Свет первого факела нестерпимо ярок. Освещенный им закут невелик, всего несколько шагов вдоль и поперек, но тьма отступает. Моя девочка вновь со мной, и на несколько часов мир из черно-белого превращается в цветную мозаику. Она сразу узнает меня, несмотря на то, что с момента нашего расставания во дворе замка прошло гораздо больше времени, чем с той трагической ночи, когда умерла ее мать. Наша первая встреча заронила в ней, еще неспособной мыслить, странную надежду, которая, укоренившись в детской памяти, тихо дремлет. Это было как ожог. Теплое и яркое мгновенно вернуло ее в миг соприкосновения с огнем. Мария не испугалась даже Анастази. Напротив, почти рванулась к ней из рук няньки. Девочка помнила ее, как доброго вестника.
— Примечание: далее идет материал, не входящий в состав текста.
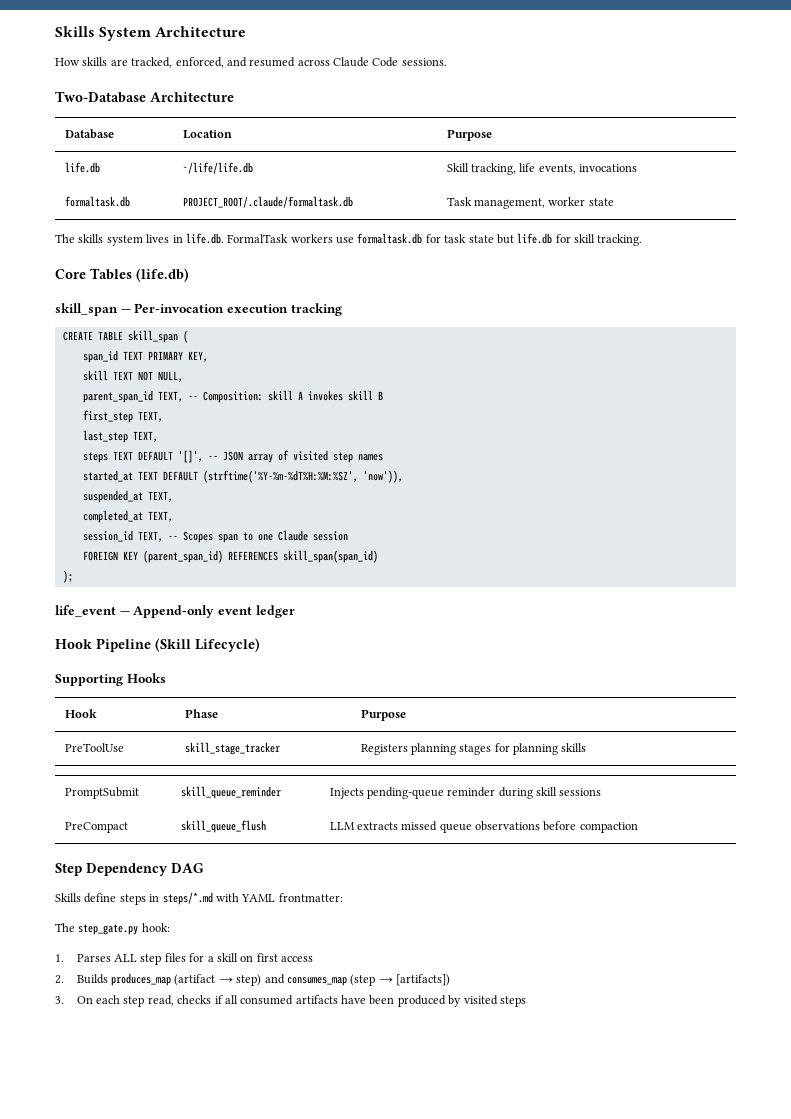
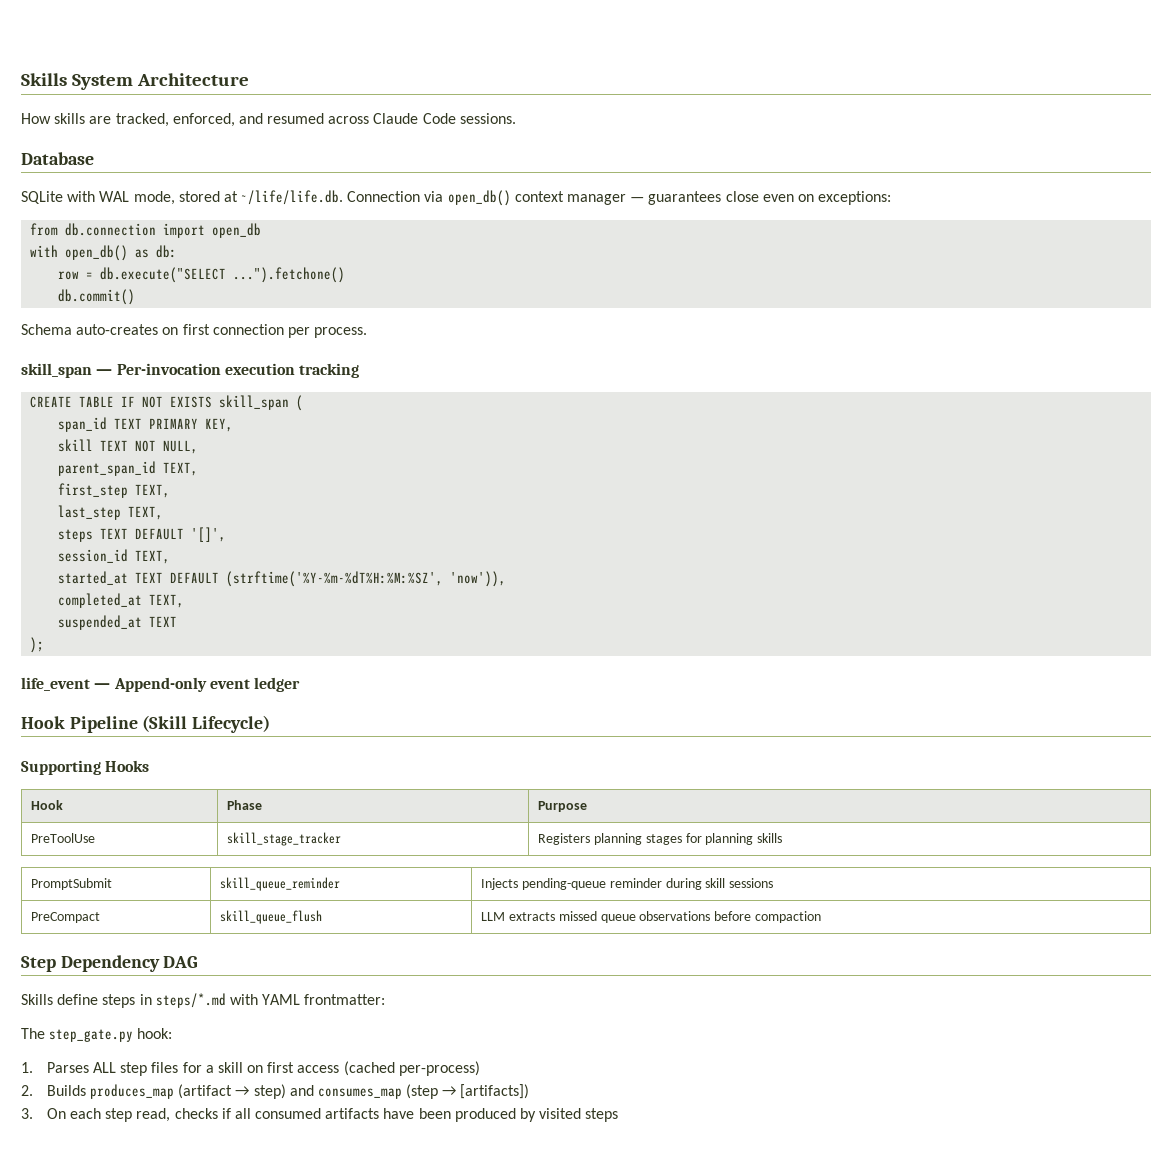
- Two-Database Architecture
- Database | Location | Purpose
- life.db | ~/life/life.db | Skill tracking, life events, invocations
- formaltask.db | PROJECT_ROOT/.claude/formaltask.db | Task management, worker state
- The skills system lives in life.db. FormalTask workers use formaltask.db for task state but life.db for skill tracking.
- Core Tables (life.db)
+ Database
+ SQLite with WAL mode, stored at ~/life/life.db. Connection via open_db() context manager — guarantees close even on exceptions:
+ from db.connection import open_db
+ with open_db() as db:
+ row = db.execute("SELECT ...").fetchone()
+ db.commit()
+ Schema auto-creates on first connection per process.
- CREATE TABLE skill_span (
+ CREATE TABLE IF NOT EXISTS skill_span (
- parent_span_id TEXT, -- Composition: skill A invokes skill B
+ parent_span_id TEXT,
- steps TEXT DEFAULT '[]', -- JSON array of visited step names
+ steps TEXT DEFAULT '[]',
+ session_id TEXT,
- suspended_at TEXT,
- session_id TEXT, -- Scopes span to one Claude session
- FOREIGN KEY (parent_span_id) REFERENCES skill_span(span_id)
+ suspended_at TEXT
- 1. Parses ALL step files for a skill on first access
+ 1. Parses ALL step files for a skill on first access (cached per-process)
На этот раз я ждал карету во дворе и унес Марию на глазах негодующей тещи. Герцогиня щедро отсыпала мне целых три часа.
Конечно, я ничего не помню о своем плане, о том, как расчертил целую таблицу, как делал какие-то расчеты. Я держу ее на руках, и она тихо жалуется на своем птичьем языке. Слов не разобрать, да и слов она не знает, только слоги, обрывки, но я понимаю. Она говорит о своем страхе, о темном, холодном доме, о людях с восковыми лицами, о горьком сиротском хлебе, о резком пугающем голосе, об ушибленных коленях, о бобовой похлебке и еще много о чем, что и словами не обозначить. Но я знаю. Она просит защиты. А я ничего не могу ей обещать. Ничего. Даже держа ее на руках, я уже обманываю ее. Утешая, я готов ее предать.
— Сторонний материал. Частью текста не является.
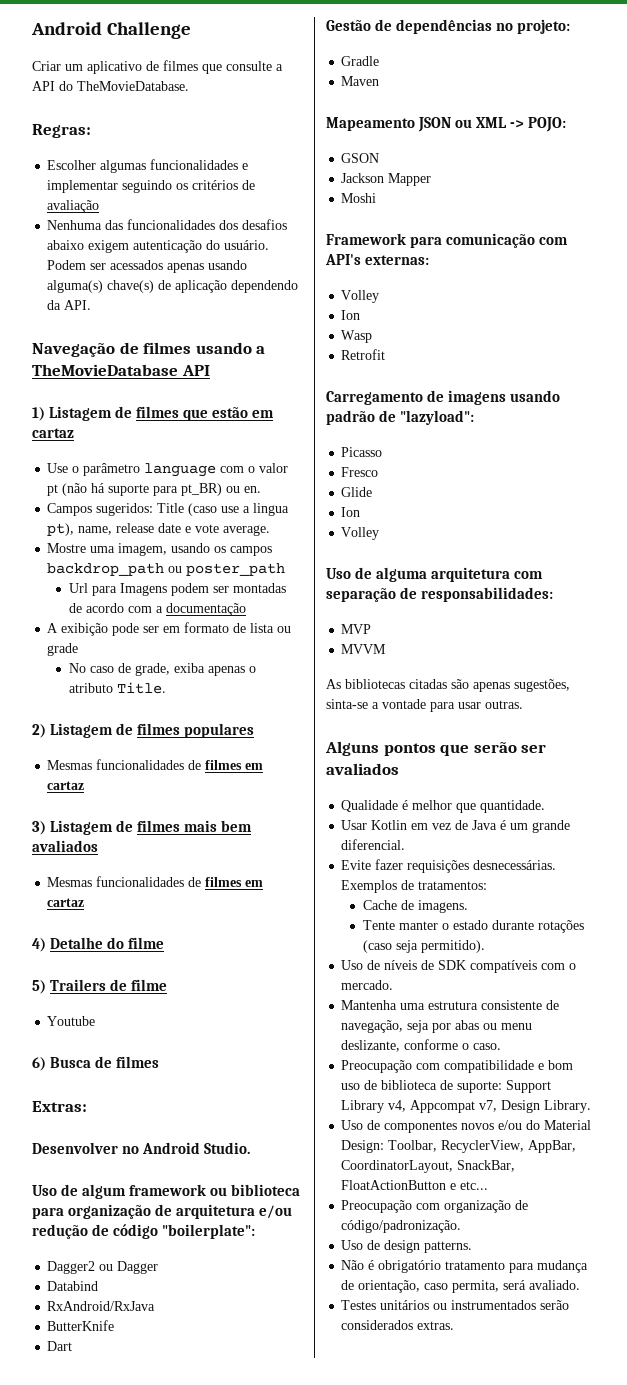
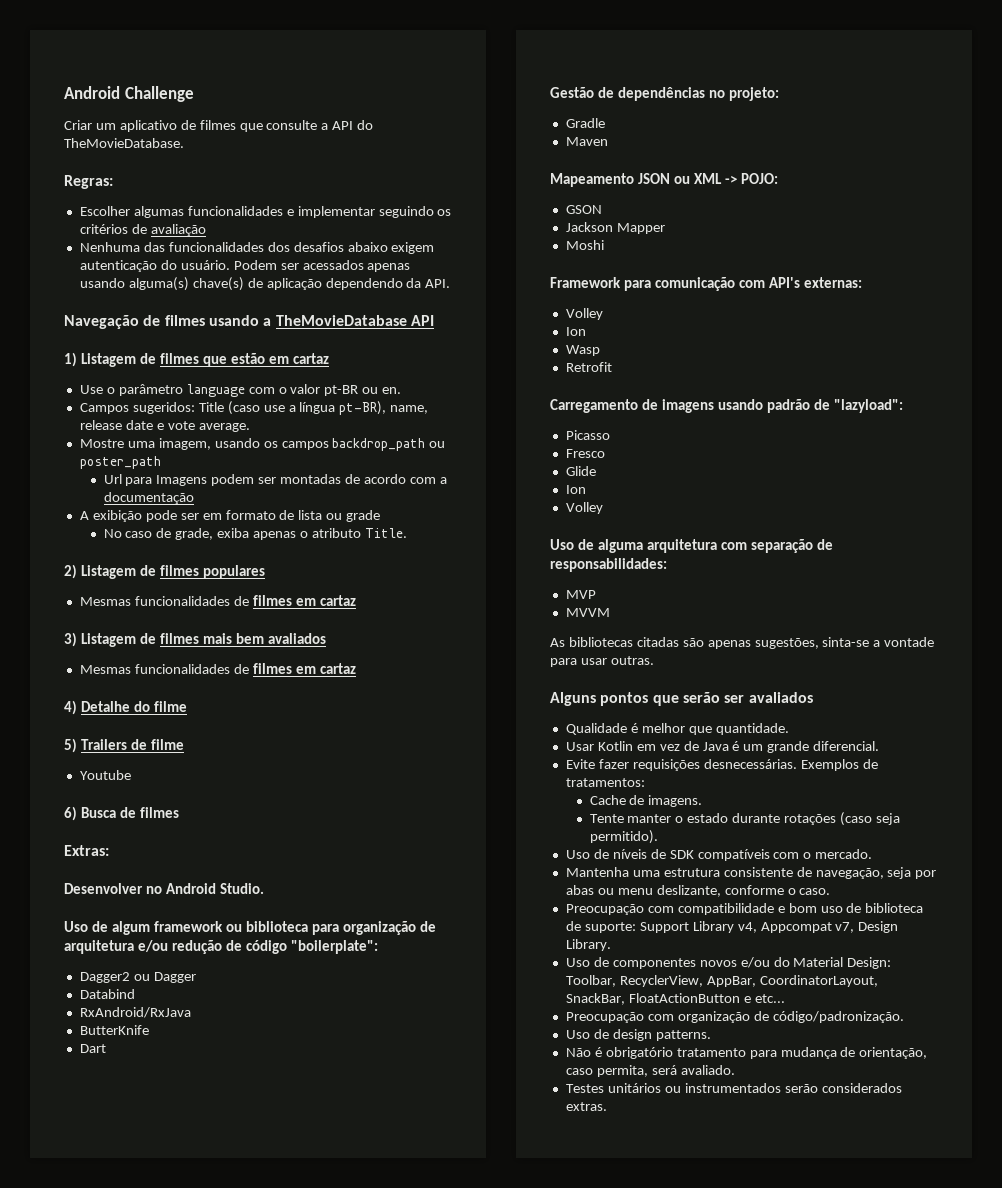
- Use o parâmetro language com o valor pt (não há suporte para pt_BR) ou en.
+ Use o parâmetro language com o valor pt-BR ou en.
- Campos sugeridos: Title (caso use a lingua pt), name, release date e vote average.
+ Campos sugeridos: Title (caso use a língua pt-BR), name, release date e vote average.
Время летит быстро. На этот раз Мария не спит, будто не желая быть украденной во сне, она сразу осознает обман и громко кричит. Цепляется за мою одежду, и ее ручонки приходится разжимать. Мадам Аджани исполняет роль палача весьма умело. Лживым, дрожащим голосом я пытаюсь успокоить свою дочь, уверяю в скорой нашей встрече и ненавижу себя. Она прислушивается, затихает, но затем снова кричит. Жалобно, как брошенный на улице оголодавший щенок. Я теряю самообладание… Вскакиваю на подножку, пытаюсь схватить эту сухую жердь, мадам Аджани, и тащить ее, как лису из норы. Она оглушительно визжит. Меня хватают, валят на землю. Вновь отвратительная возня с укусами, проклятиями и пинками. Герцогиня в ярости, а меня несколько часов бьет озноб.
Вскоре она приходит с ласковыми словами, от которых мороз по коже, и с вином, которым собственноручно меня поит.
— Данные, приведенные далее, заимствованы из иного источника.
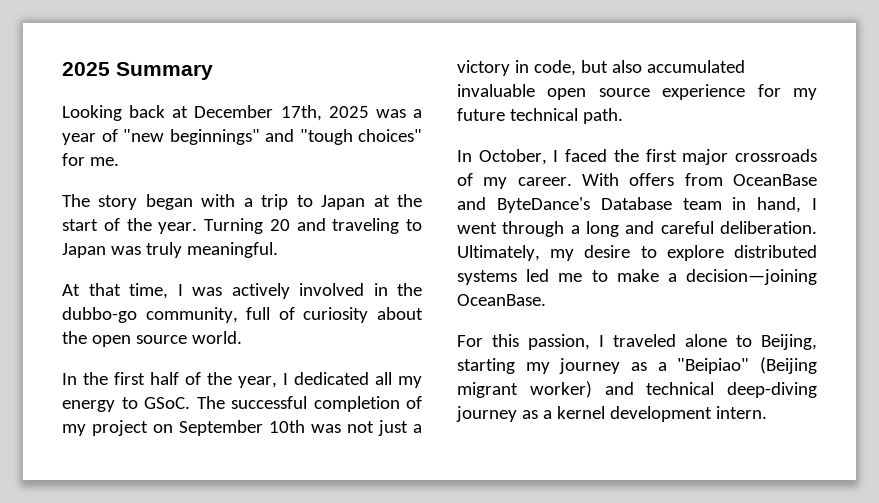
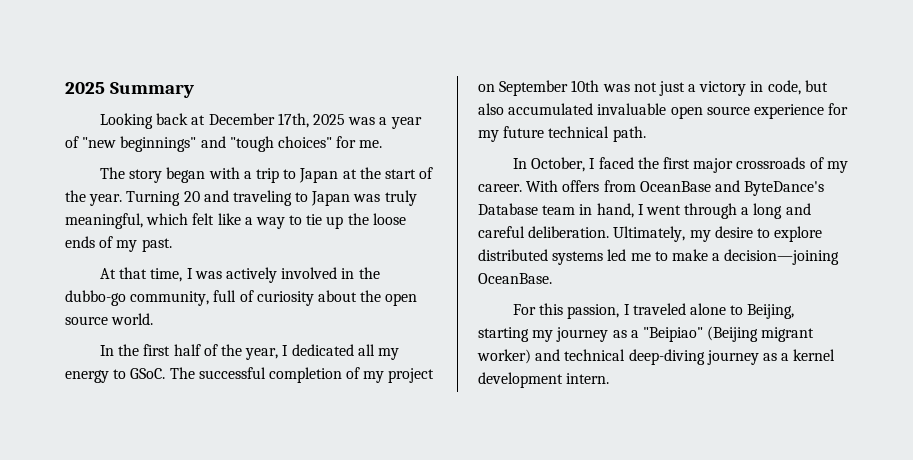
- Turning 20 and traveling to Japan was truly meaningful.
+ Turning 20 and traveling to Japan was truly meaningful, which felt like a way to tie up the loose ends of my past.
– Не надо, – шепчу я без всякой надежды.
– Бедный мой мальчик… Зачем терпеть боль? Выпей, тебе станет легче. Господь послал нам этот волшебный напиток в утешение, дабы мы могли веселить сердца наши и усмирять разум. Он знает, как страдаем мы на этой земле. Выпей.
– Нет, не хочу.
На самом деле очень хочу. С той минуты, как мою дочь вырвали у меня из рук, я только и думаю о прохладном обдирающем горло напитке. Дьявол сулит избавление. К нему присоединяется и герцогиня. Дьявол обещает, она делает. Вместе они побеждают. Я пью, и вино сразу ударяет мне в голову. Свет больше не мешает, и звуки не бьют молотом в висок. И нет той мучительной остроты горя. Мне смешно. Я знаю, что будет дальше. Снова будут ласковые слова, лицемерные уговоры, затем она поднесет к моим губам еще один стакан. Я еще не окончательно лишился воли и буду слабо сопротивляться. Попытаюсь отвернуться, буду стискивать зубы. Но это недолго. Первый стакан делает свое дело, и воля моя вскоре угаснет. Я выпью второй. Голоса обратятся в эхо. Я буду чувствовать ее прикосновения, но перестану узнавать. Моя пьяная беспомощность ее подстегнет. Сознание окончательно не угаснет, и каким-то уцелевшим лепестком разума я буду осознавать происходящее и мысленно содрогаться. Сейчас она разденет меня и овладеет. Моя душа лишена покровов, защиты нет, я на пике страданий. Снимая с меня одежду, она обнажает не только тело, но и сердце. Все так и происходит. Правда, я недостаточно одурманен и пытаюсь ее оттолкнуть, но в наказание получаю пощечину. В голове звон, и все идет кругом. Больше я не сопротивляюсь.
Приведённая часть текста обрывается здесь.